> _PROBLEM_: The following entries are to be repeated exactly, and the pictures are to be left behind.

> _THE RECORDS_:
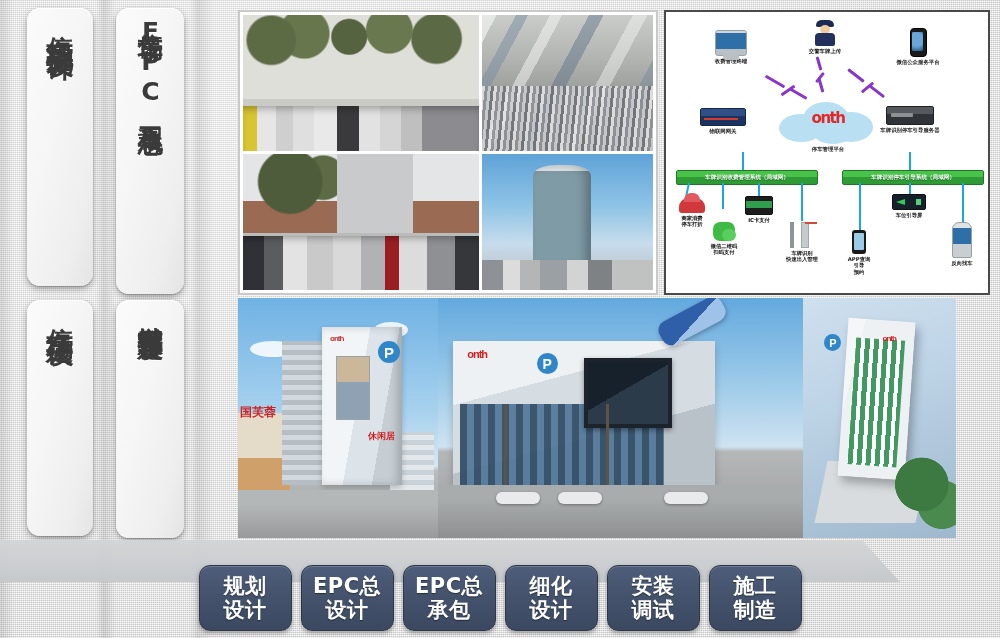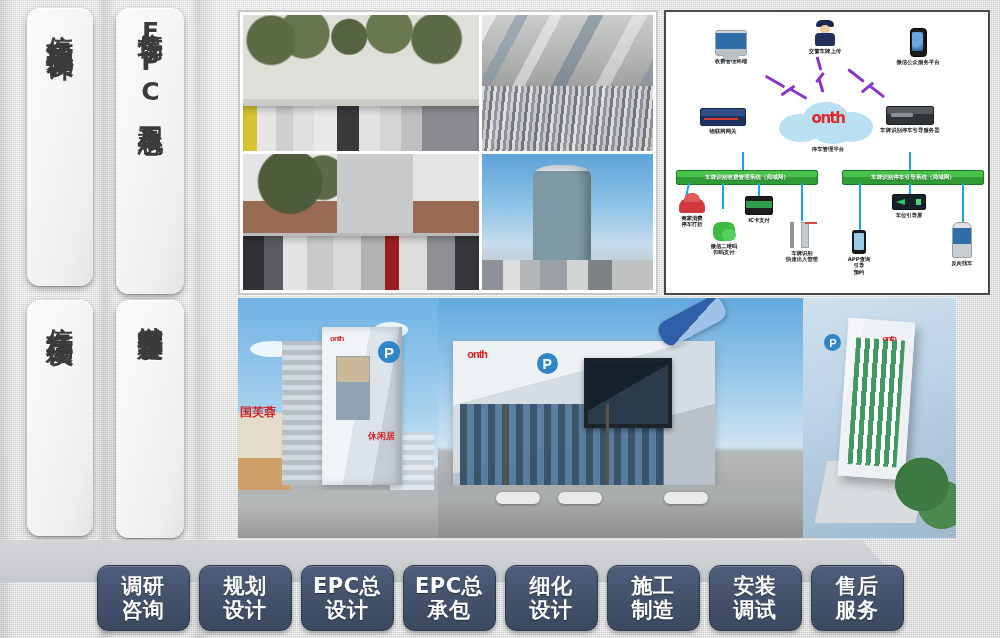"调研" div.pbtn { html: <div>调研 咨询</div> -> none }
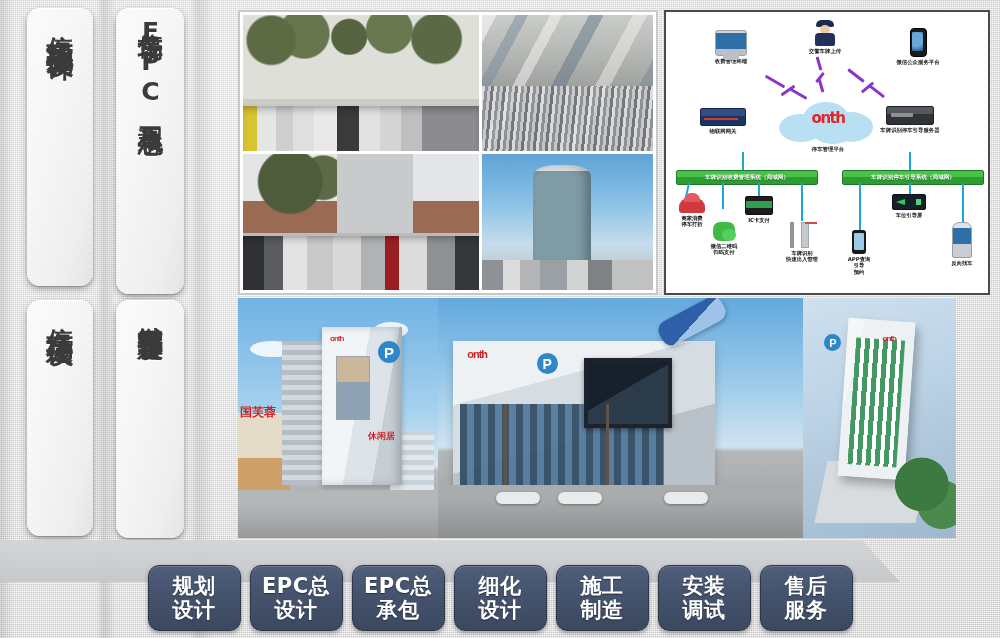"施工" div.pbtn { order: before "安装" -> after "安装" }
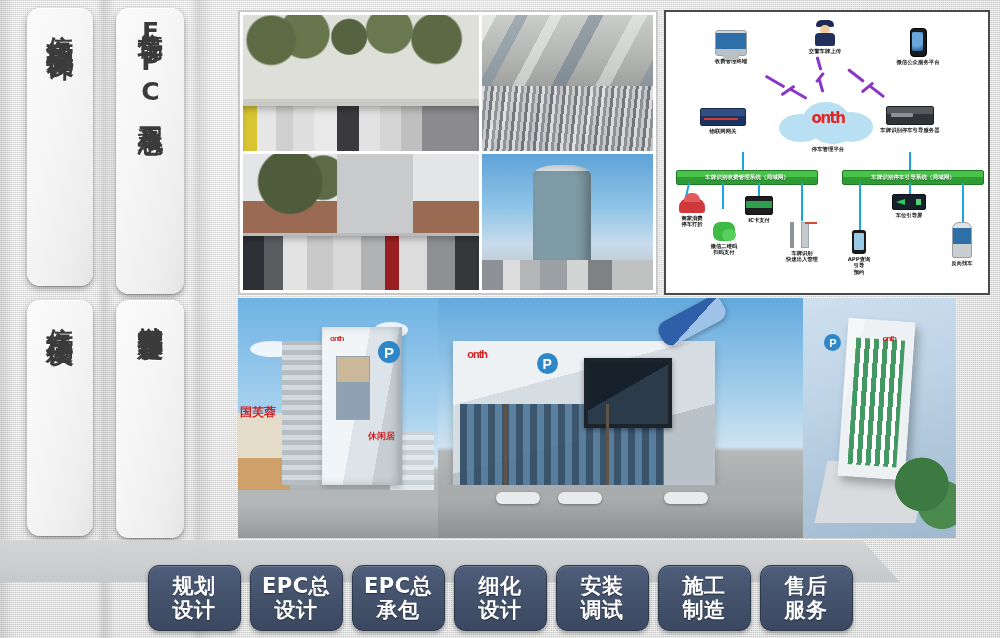"售后" div.pbtn { html: <div>售后 服务</div> -> none }
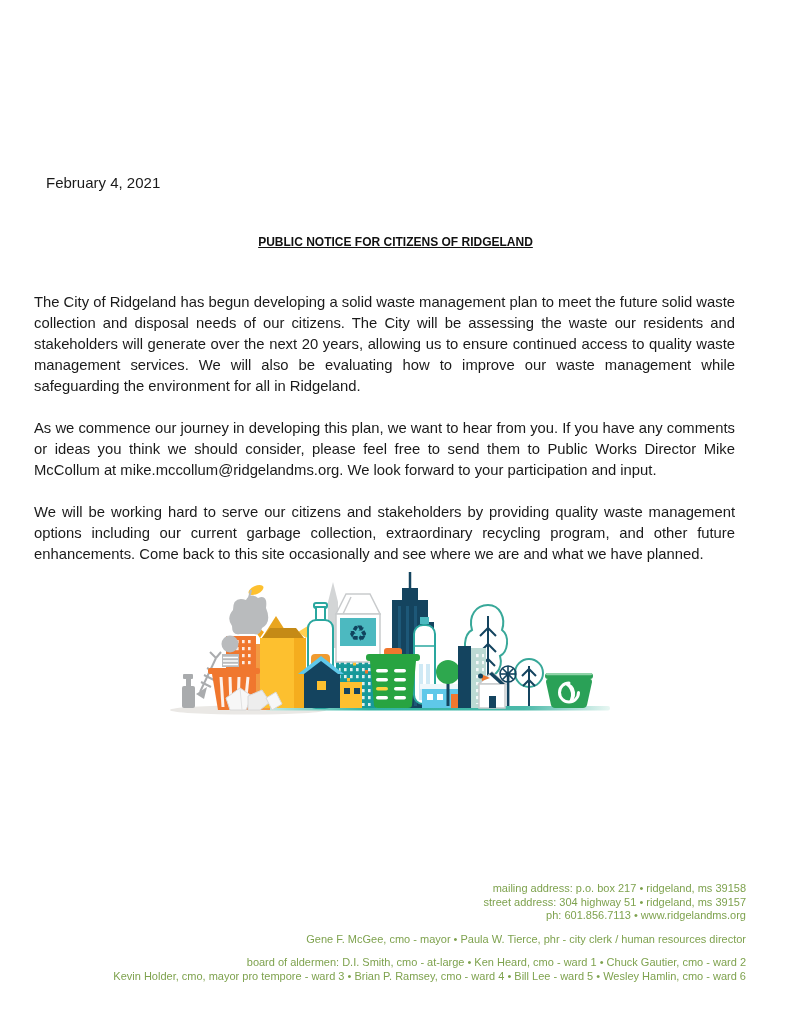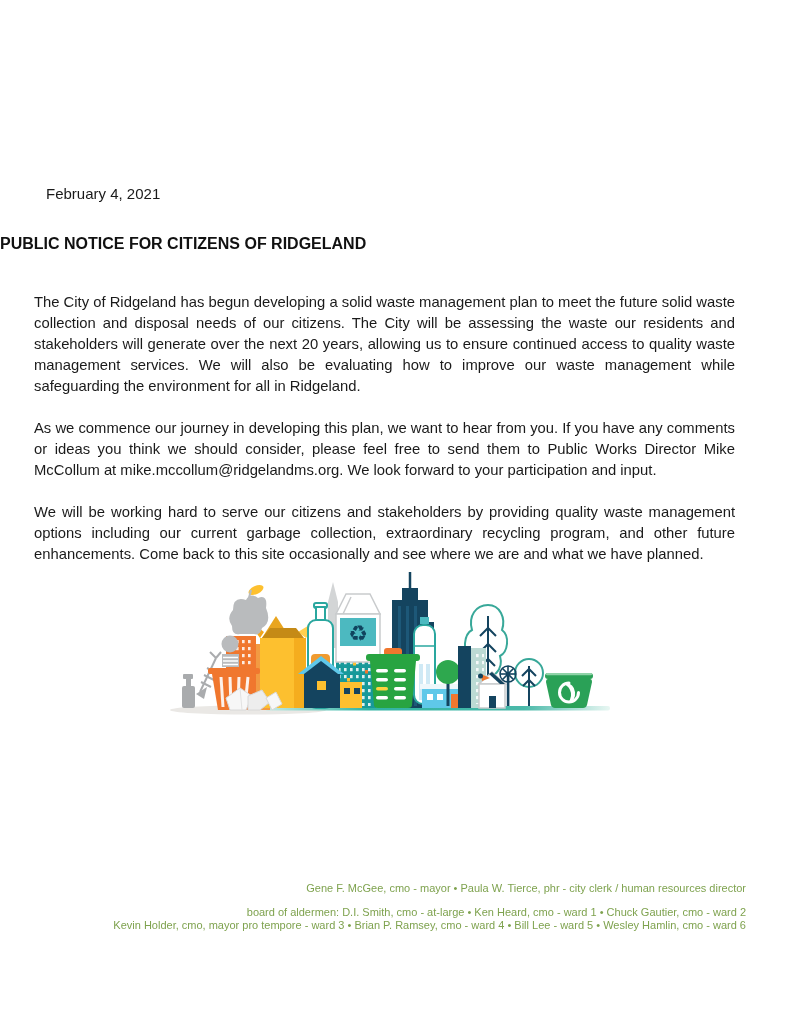"February 4, 2021" .date { top: 185px -> 174px }
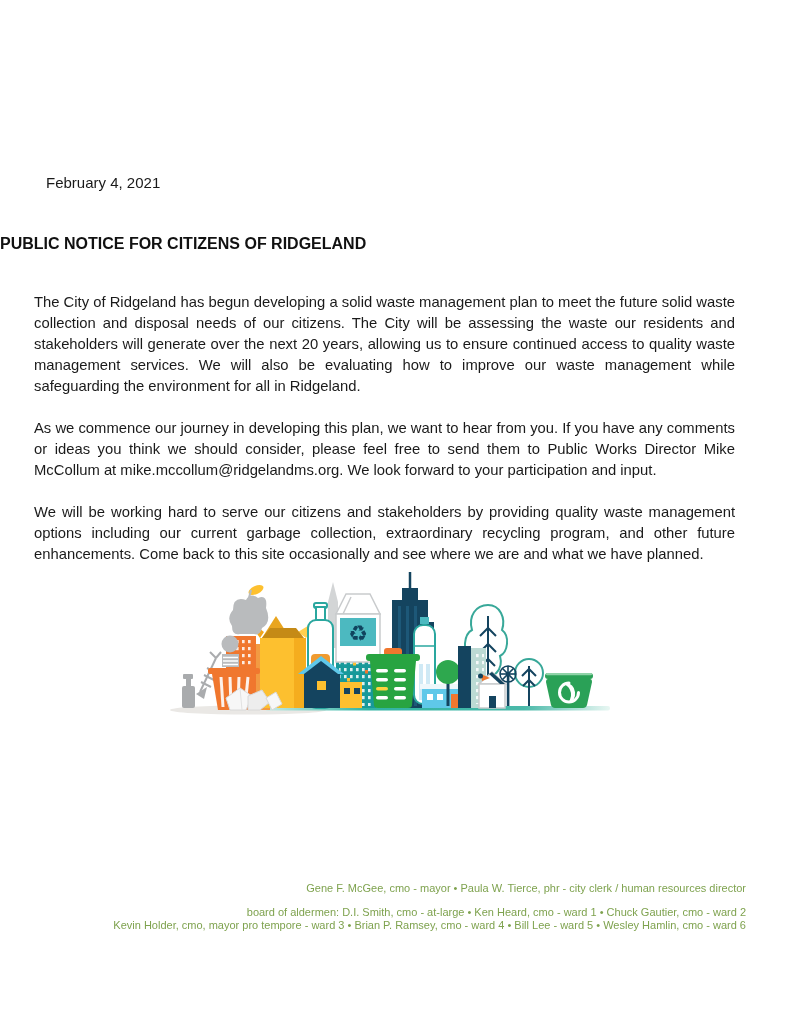"PUBLIC NOTICE FOR CITIZENS OF" .title { font-size: 16px -> 12px; text-align: none -> center; text-decoration: none -> underline }
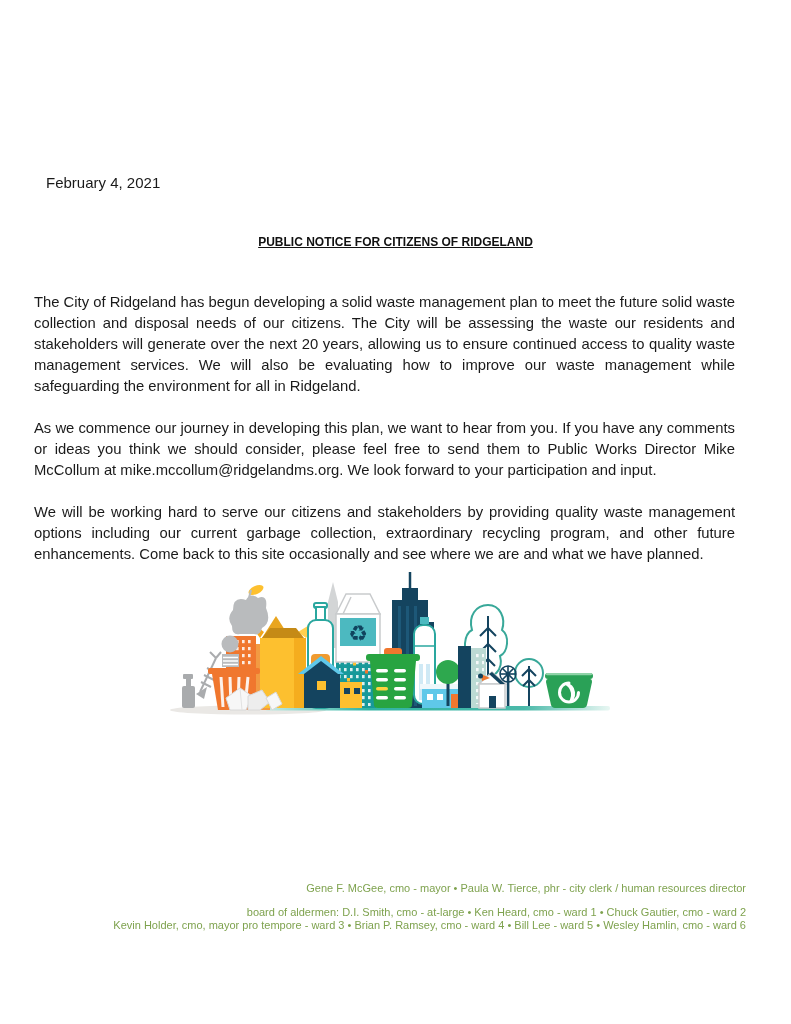"mailing address: p.o. box 217" div.blk { html: none -> <div> <div>mailing address: p.o. box 217 • ridgeland, ms 39158</div> <div>street address: 304 highway 51 • ridgeland, ms 39157</div> <div>ph: 601.856.7113 • www.ridgelandms.org</div> </div> }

> _TASK RESULT_:
"调研" div.pbtn { html: <div>调研 咨询</div> -> none }
"施工" div.pbtn { order: before "安装" -> after "安装" }
"售后" div.pbtn { html: <div>售后 服务</div> -> none }
"February 4, 2021" .date { top: 185px -> 174px }
"PUBLIC NOTICE FOR CITIZENS OF" .title { font-size: 16px -> 12px; text-align: none -> center; text-decoration: none -> underline }
"mailing address: p.o. box 217" div.blk { html: none -> <div> <div>mailing address: p.o. box 217 • ridgeland, ms 39158</div> <div>street address: 304 highway 51 • ridgeland, ms 39157</div> <div>ph: 601.856.7113 • www.ridgelandms.org</div> </div> }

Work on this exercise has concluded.